What's wanted here is the full listing below, repeated exactly, with no images in it.

TASK DATA:
★ ★ ★ ★
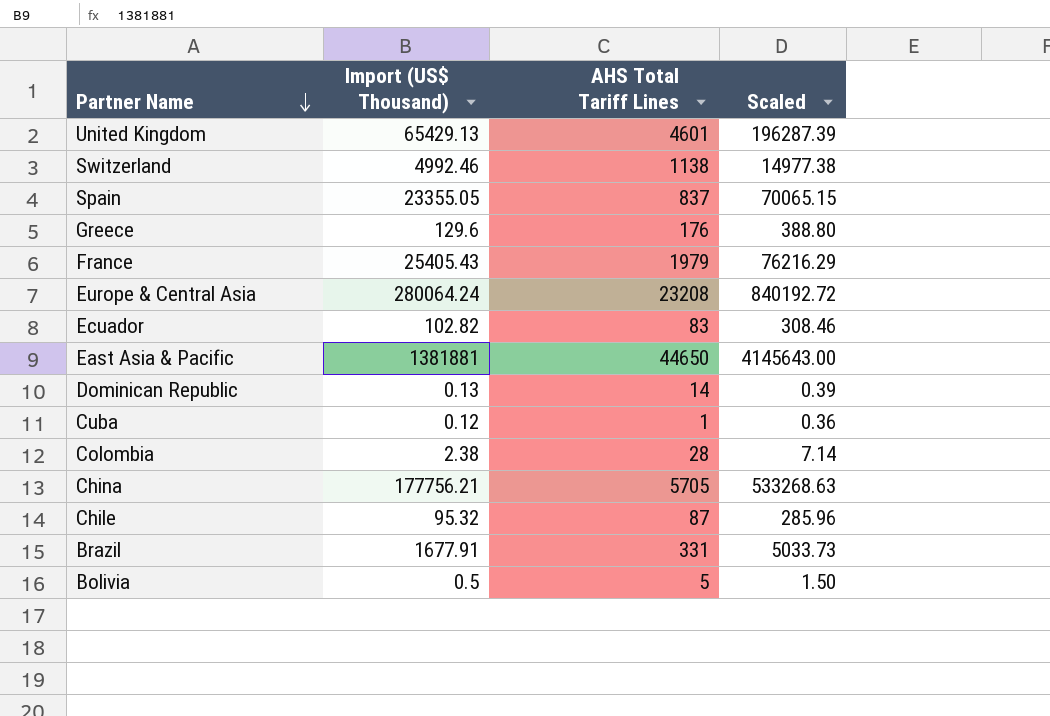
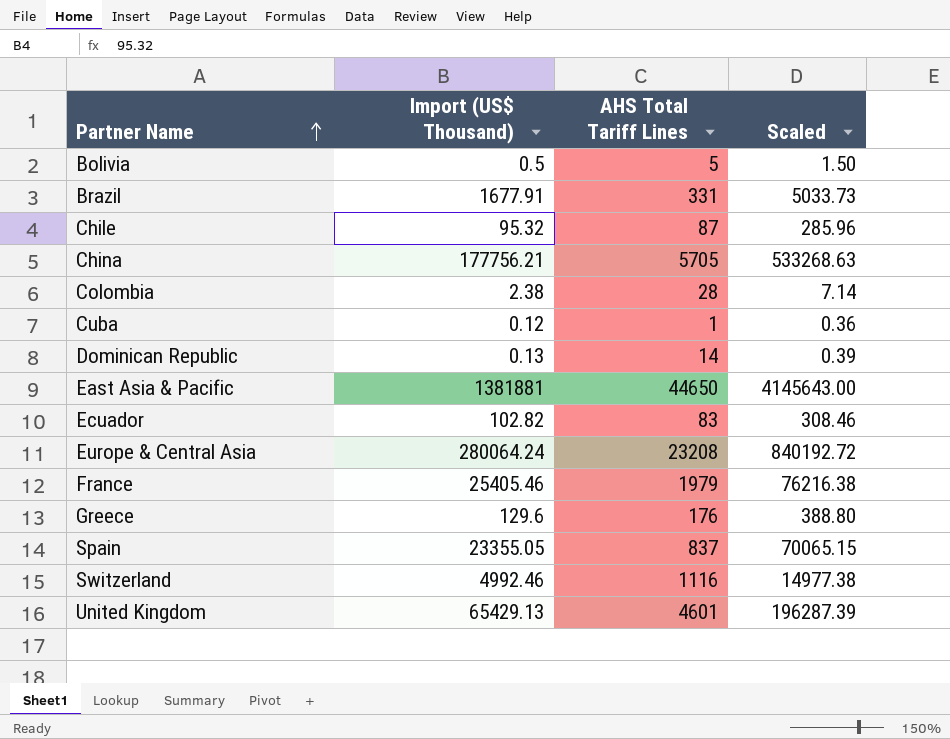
row order: Partner Name descending -> Partner Name ascending
France | Import (US$ Thousand): 25405.43 -> 25405.46
France | Scaled: 76216.29 -> 76216.38
Switzerland | AHS Total Tariff Lines: 1138 -> 1116

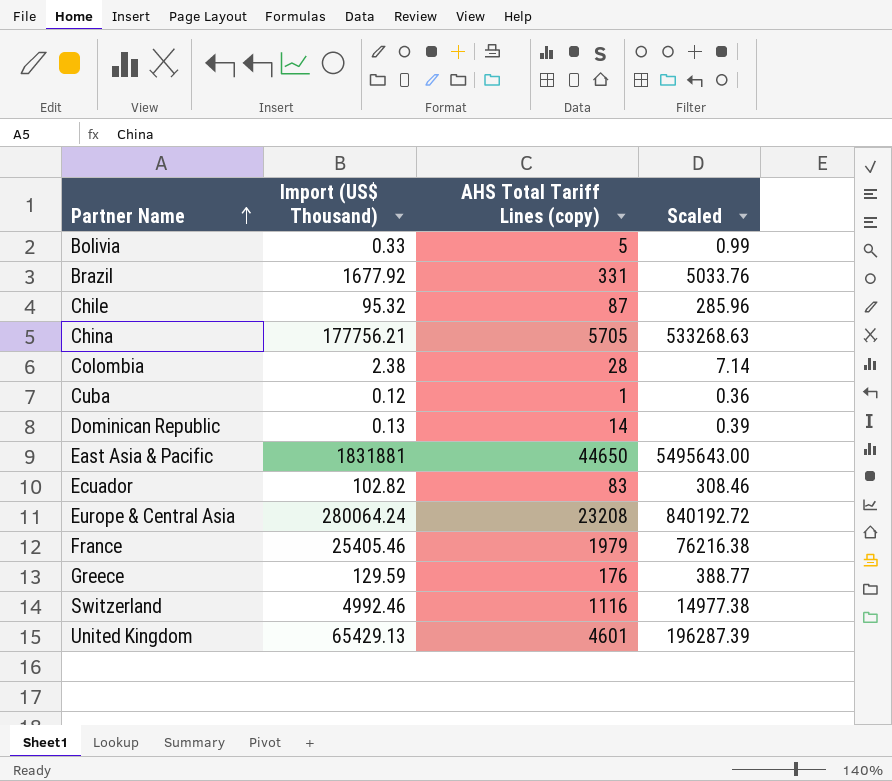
column name: AHS Total Tariff Lines -> AHS Total Tariff Lines (copy)
row Spain: 23355.05 | 837 | 70065.15 -> none
Bolivia | Import (US$ Thousand): 0.5 -> 0.33
Bolivia | Scaled: 1.50 -> 0.99
Brazil | Import (US$ Thousand): 1677.91 -> 1677.92
Brazil | Scaled: 5033.73 -> 5033.76
East Asia & Pacific | Import (US$ Thousand): 1381881 -> 1831881
East Asia & Pacific | Scaled: 4145643.00 -> 5495643.00
Greece | Import (US$ Thousand): 129.6 -> 129.59
Greece | Scaled: 388.80 -> 388.77

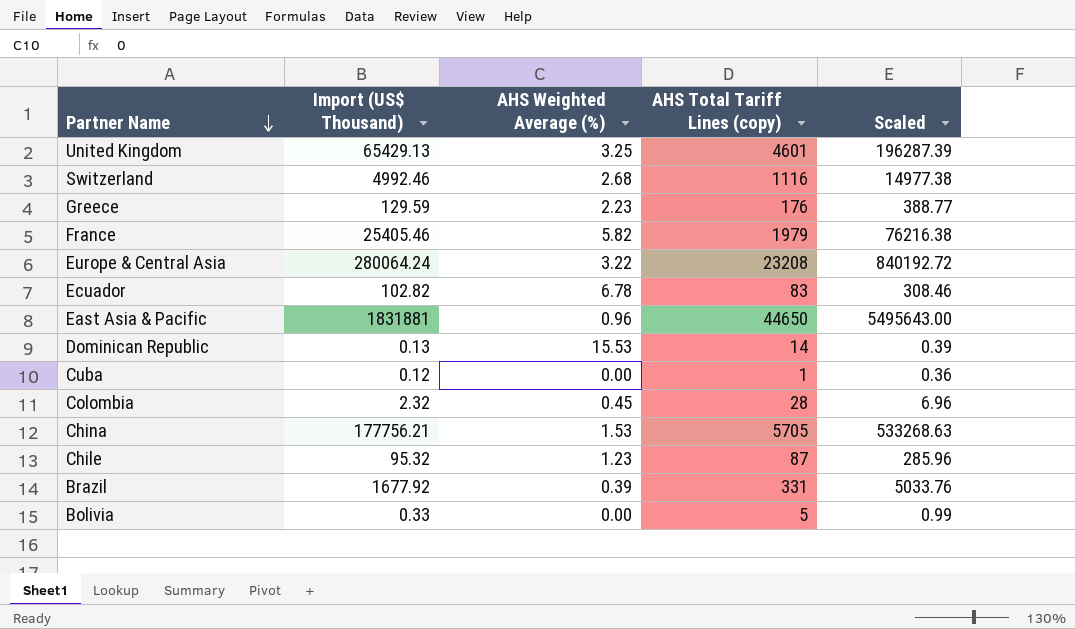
row order: Partner Name ascending -> Partner Name descending
column AHS Weighted Average (%) | position: none -> 3
Colombia | Import (US$ Thousand): 2.38 -> 2.32
Colombia | Scaled: 7.14 -> 6.96

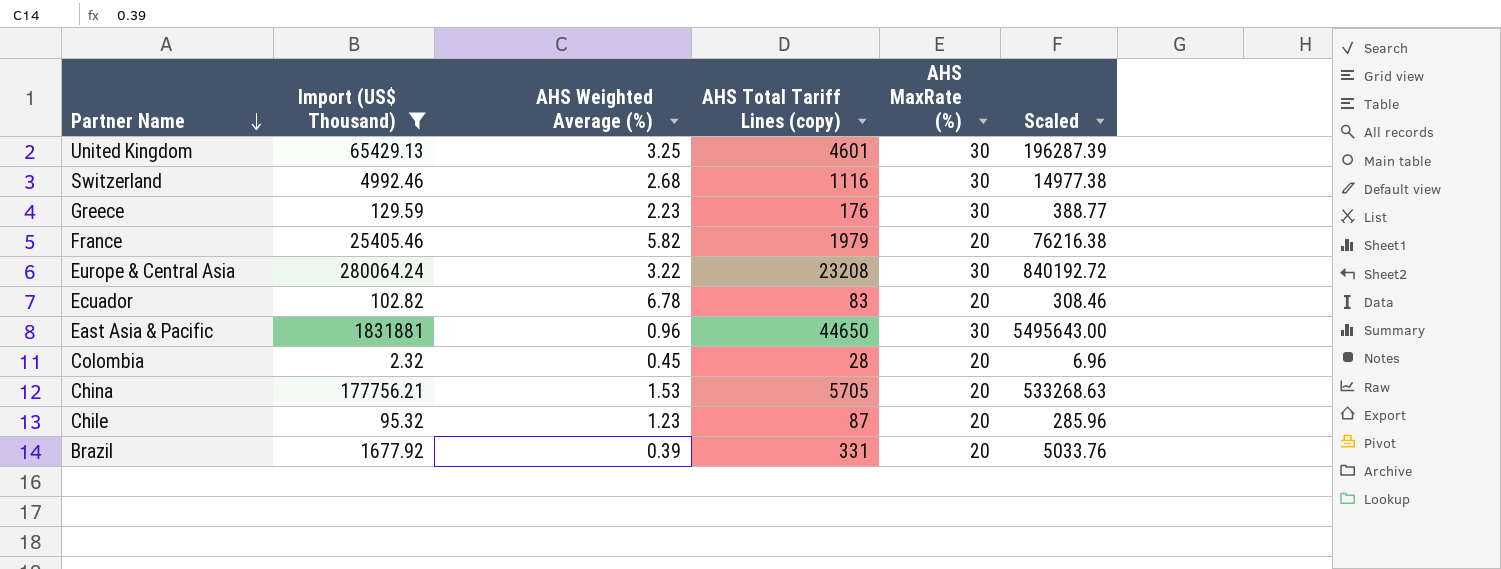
filter: none -> Import (US$ Thousand) >= 2.32
column AHS MaxRate (%) | position: none -> 5

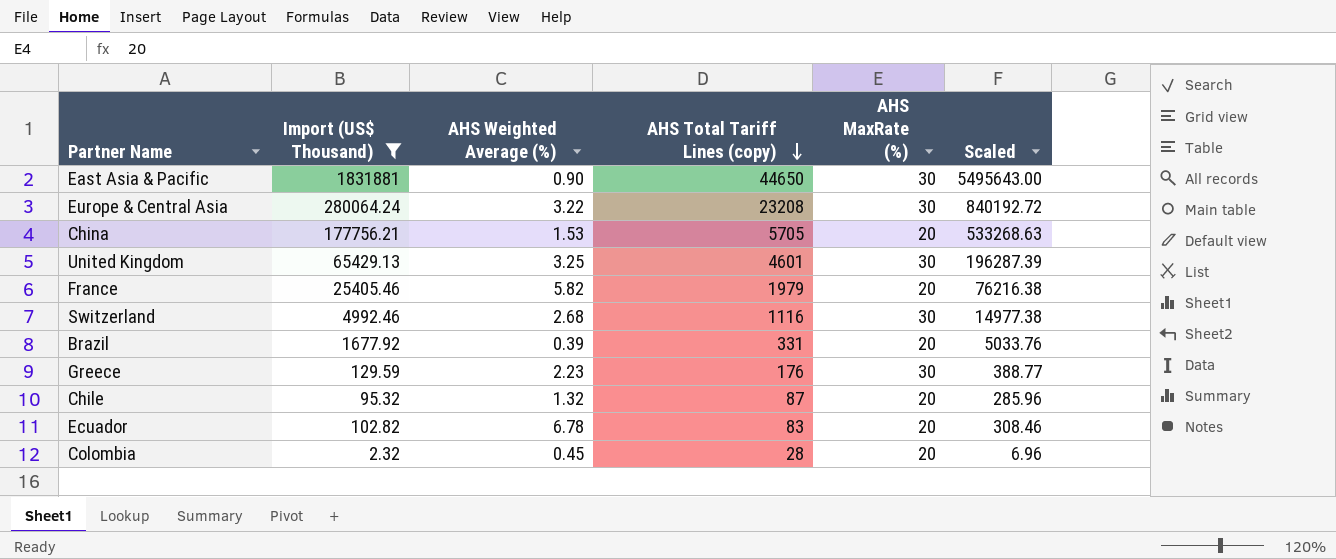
row order: Partner Name descending -> AHS Total Tariff Lines (copy) descending
East Asia & Pacific | AHS Weighted Average (%): 0.96 -> 0.90
Chile | AHS Weighted Average (%): 1.23 -> 1.32

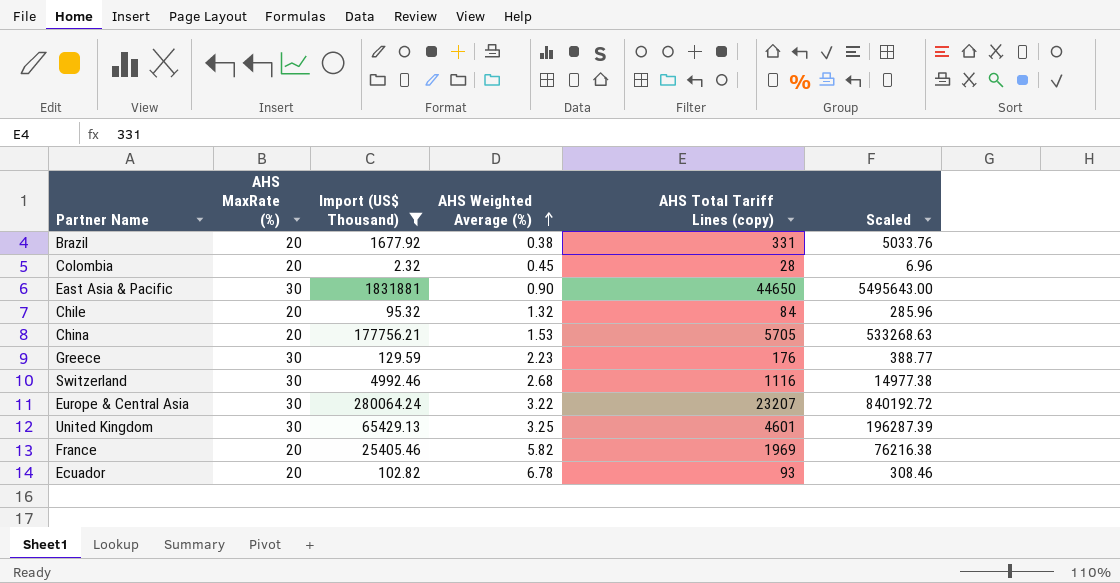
row order: AHS Total Tariff Lines (copy) descending -> AHS Weighted Average (%) ascending
column AHS MaxRate (%) | position: 5 -> 2
Brazil | AHS Weighted Average (%): 0.39 -> 0.38
Chile | AHS Total Tariff Lines (copy): 87 -> 84
Europe & Central Asia | AHS Total Tariff Lines (copy): 23208 -> 23207
France | AHS Total Tariff Lines (copy): 1979 -> 1969
Ecuador | AHS Total Tariff Lines (copy): 83 -> 93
★ ★ ★ ★
YOUR RESPONSE:
row order: Partner Name descending -> Partner Name ascending
France | Import (US$ Thousand): 25405.43 -> 25405.46
France | Scaled: 76216.29 -> 76216.38
Switzerland | AHS Total Tariff Lines: 1138 -> 1116

column name: AHS Total Tariff Lines -> AHS Total Tariff Lines (copy)
row Spain: 23355.05 | 837 | 70065.15 -> none
Bolivia | Import (US$ Thousand): 0.5 -> 0.33
Bolivia | Scaled: 1.50 -> 0.99
Brazil | Import (US$ Thousand): 1677.91 -> 1677.92
Brazil | Scaled: 5033.73 -> 5033.76
East Asia & Pacific | Import (US$ Thousand): 1381881 -> 1831881
East Asia & Pacific | Scaled: 4145643.00 -> 5495643.00
Greece | Import (US$ Thousand): 129.6 -> 129.59
Greece | Scaled: 388.80 -> 388.77

row order: Partner Name ascending -> Partner Name descending
column AHS Weighted Average (%) | position: none -> 3
Colombia | Import (US$ Thousand): 2.38 -> 2.32
Colombia | Scaled: 7.14 -> 6.96

filter: none -> Import (US$ Thousand) >= 2.32
column AHS MaxRate (%) | position: none -> 5

row order: Partner Name descending -> AHS Total Tariff Lines (copy) descending
East Asia & Pacific | AHS Weighted Average (%): 0.96 -> 0.90
Chile | AHS Weighted Average (%): 1.23 -> 1.32

row order: AHS Total Tariff Lines (copy) descending -> AHS Weighted Average (%) ascending
column AHS MaxRate (%) | position: 5 -> 2
Brazil | AHS Weighted Average (%): 0.39 -> 0.38
Chile | AHS Total Tariff Lines (copy): 87 -> 84
Europe & Central Asia | AHS Total Tariff Lines (copy): 23208 -> 23207
France | AHS Total Tariff Lines (copy): 1979 -> 1969
Ecuador | AHS Total Tariff Lines (copy): 83 -> 93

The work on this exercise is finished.